Der Expertengruppe zur Staats- und Verwaltungsreform gehören insgesamt sechs Personen an: von der SPÖ nominiert wurden Volksanwalt Dr. Peter Kostelka und Univ.-Prof. Dr. Theo Öhlinger, Vertreter der ÖVP sind Univ.-Prof. Dr. Andreas Khol und Dr. Franz Fiedler. Außerdem vertreten sind zwei Vertreter der Landeshauptleutekonferenz, nämlich Salzburgs Landeshauptfrau Mag. Gabi Burgstaller und Vorarlbergs Landeshauptmann Dr.
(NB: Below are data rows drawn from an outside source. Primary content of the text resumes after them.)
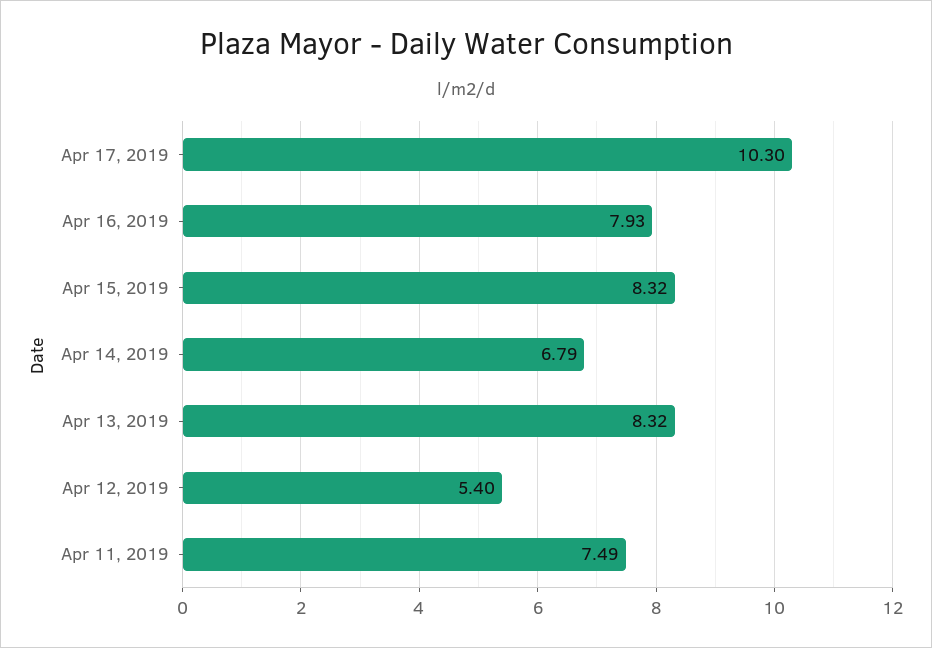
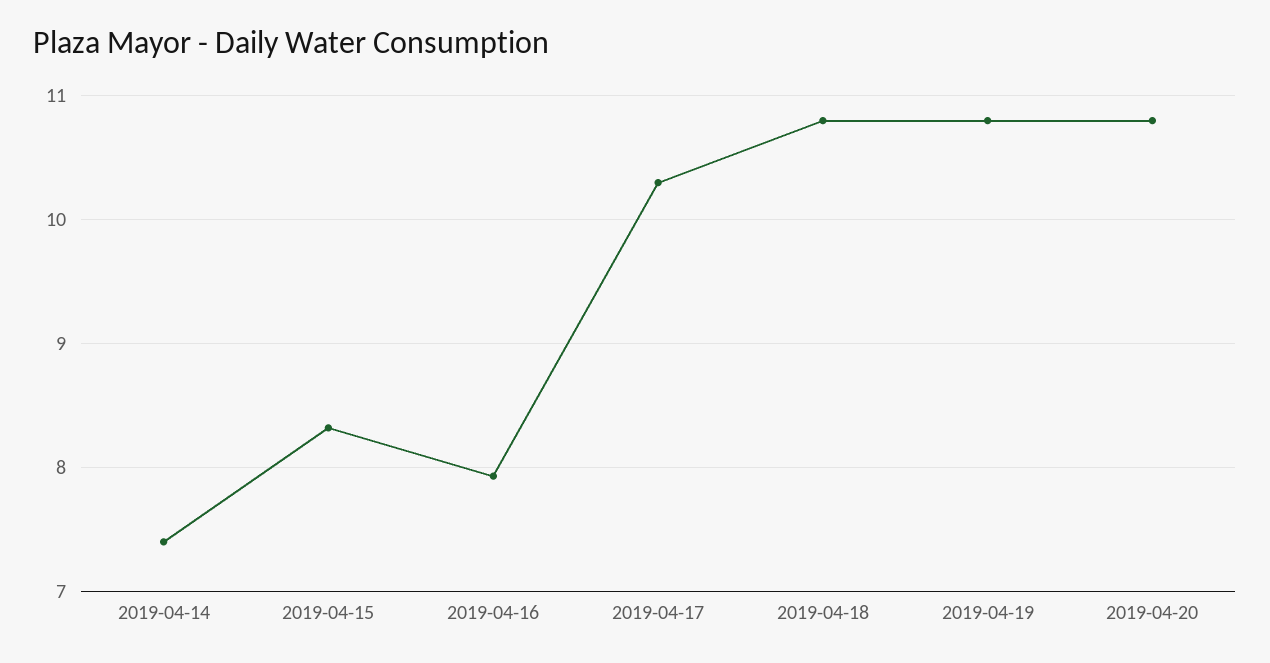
Apr 14, 2019: 6.79 -> 7.4
Apr 13, 2019: 8.32 -> none
Apr 12, 2019: 5.4 -> none
Apr 11, 2019: 7.49 -> none
2019-04-18: none -> 10.8
2019-04-19: none -> 10.8
2019-04-20: none -> 10.8

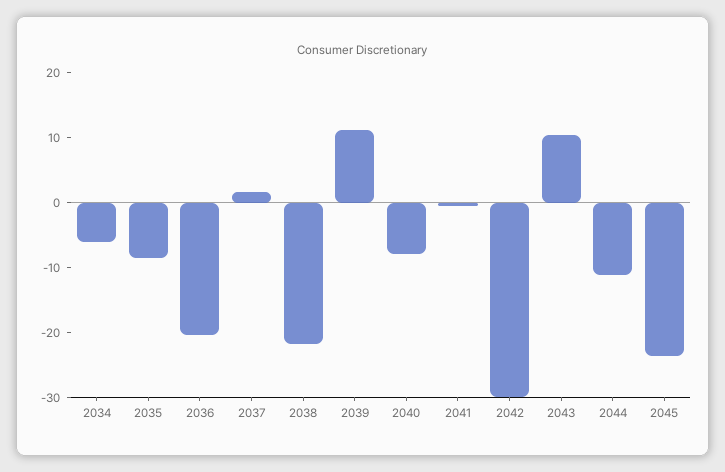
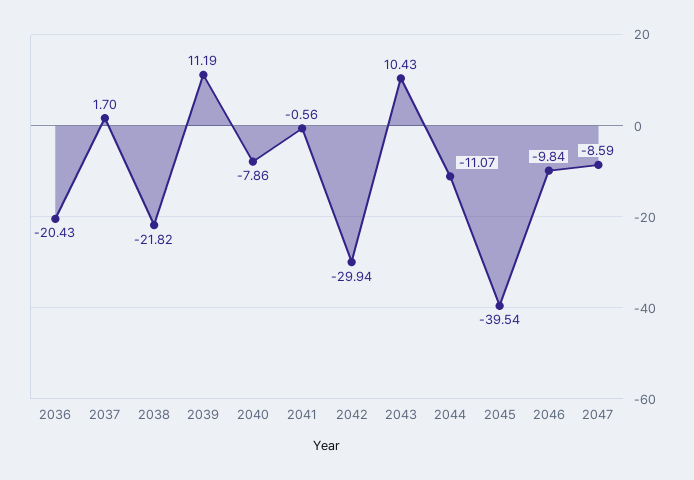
2034: -6 -> none
2035: -8 -> none
2045: -24 -> -39.54
2046: none -> -9.84
2047: none -> -8.59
Herbert Sausgruber. Die beiden letzteren können sich in den Beratungen vertreten lassen. Univ.-Prof. Dr. Ewald Wiederin, Verfassungsrechtler an der Uni Salzburg vertritt Landeshauptfrau Burgstaller, Jürgen Weiss, Vizepräsident des Bundesrates, vertritt Landeshauptmann Sausgruber.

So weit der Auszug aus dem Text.